Curiously, despite DeSantis’s complaints, at least one of the panelists on the live stream, Elizabeth Locke, appears to be doing just fine in meeting the actual-malice standard in libel litigation. Locke is a founding partner of Clare Locke, one of the firms currently representing Dominion Voting Systems in its $1.6-billion suit against Fox News. Dominion’s legal team is exposing what seems to be actual malice by using the words of some of Fox’s hosts—including Tucker Carlson and Laura Ingraham, gleaned from internal e-mails and text messages—to demonstrate that the company knew what it was broadcasting was untrue. Fox News has alleged that the quotes are “cherry-picked” (newsflash to Fox: all evidence put forward in civil litigation is cherry-picked to make the strongest possible argument for the side offering it), so we’ll see if the company can establish that it didn’t actually know the voting-fraud claims were as false as their hosts were privately telling one another. But, if the outcome demonstrates that Fox News knowingly put forward false information about Dominion, it will be on the hook for damages to Dominion’s reputation. That’s the healthy functioning of the actual-malice rule.

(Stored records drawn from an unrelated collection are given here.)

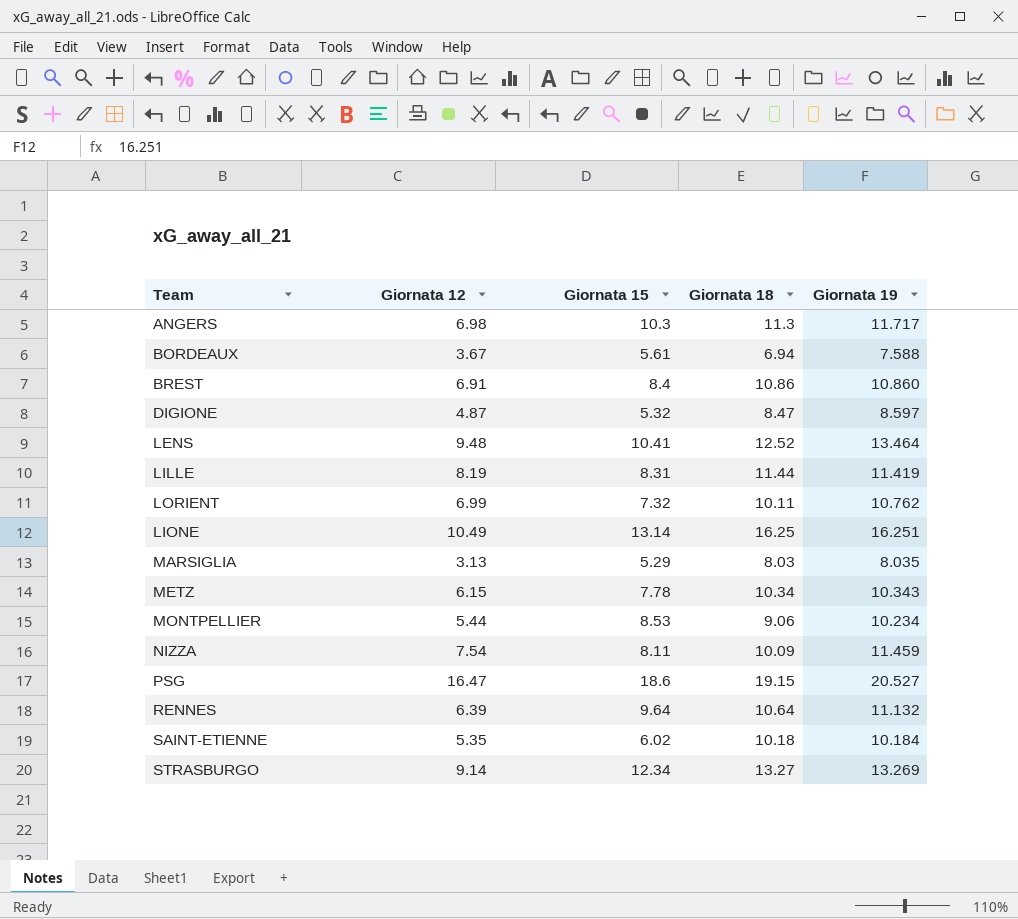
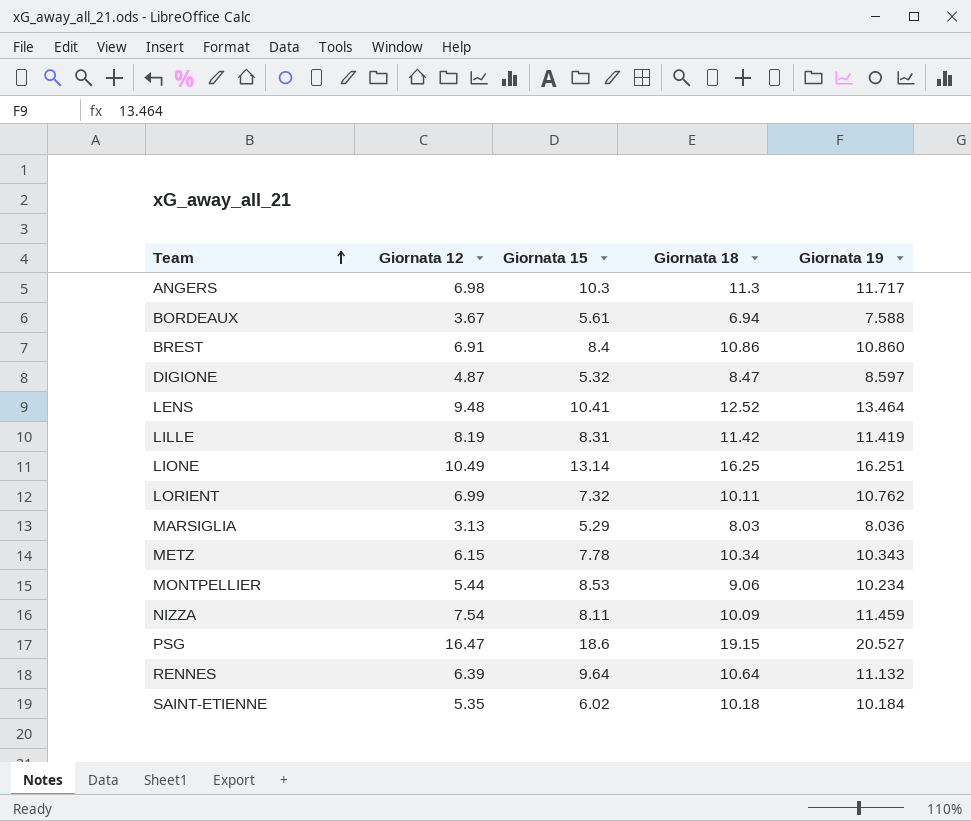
row order: none -> Team ascending
row STRASBURGO: 9.14 | 12.34 | 13.27 | 13.269 -> none
LILLE | Giornata 18: 11.44 -> 11.42
MARSIGLIA | Giornata 19: 8.035 -> 8.036

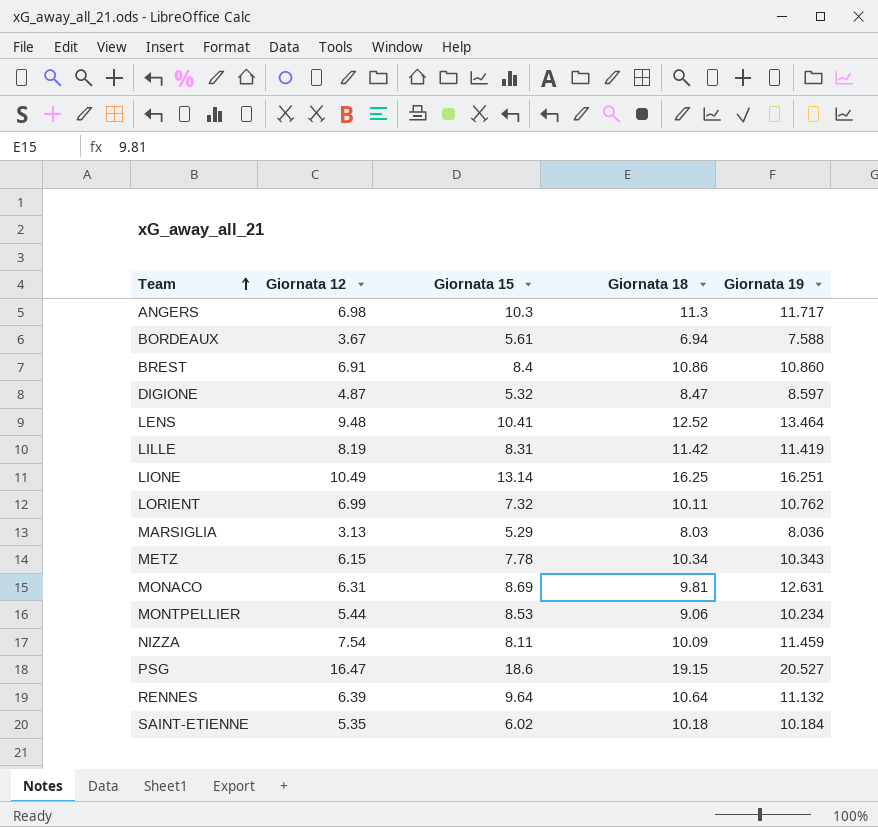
row MONACO: none -> 6.31 | 8.69 | 9.81 | 12.631

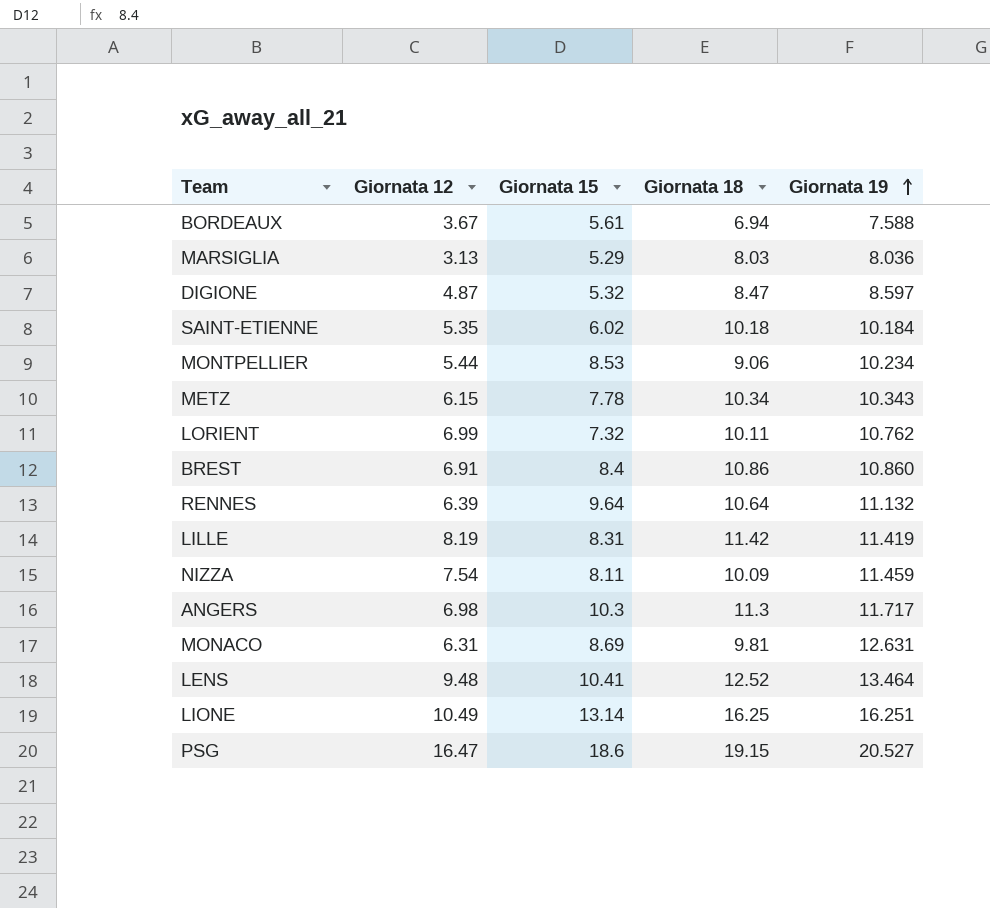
row order: Team ascending -> Giornata 19 ascending

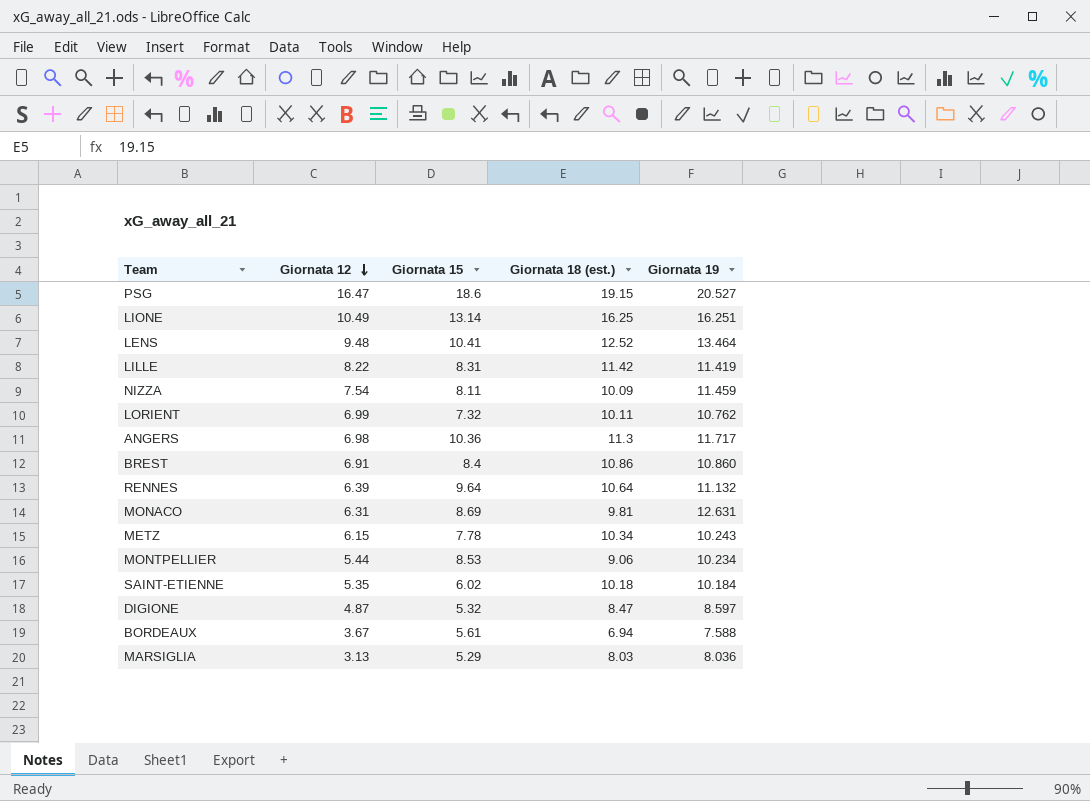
row order: Giornata 19 ascending -> Giornata 12 descending
column name: Giornata 18 -> Giornata 18 (est.)
LILLE | Giornata 12: 8.19 -> 8.22
ANGERS | Giornata 15: 10.3 -> 10.36
METZ | Giornata 19: 10.343 -> 10.243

This raises the question of why DeSantis and the Florida legislature are pushing these changes to libel laws. Right-wing media relies on the constitutional protections provided by New York Times Company v. Sullivan and subsequent cases at least as much as the “mainstream media” (take, for example, Fox’s airing of birtherism; or Tucker Carlson’s false claim that Anthony Fauci “created” COVID; or the claim that renewable energy was to blame for the deadly blackouts in Texas in 2021).
Perhaps DeSantis, who is expected to run for the Presidency in 2024, is really just trying to restrict free discussion of the issues. It’s clear that he doesn’t like to have his policies criticized—ask Disney. A Florida colleague recently said that she had received questions from publishers asking if they should stop their content from being accessible in the state, through Internet geo-blocking, in order to limit the likelihood of a lawsuit there. Publishers fleeing the state, and less news and information for Florida residents about their government, is an obvious potential outcome of the libel regime that DeSantis is pushing.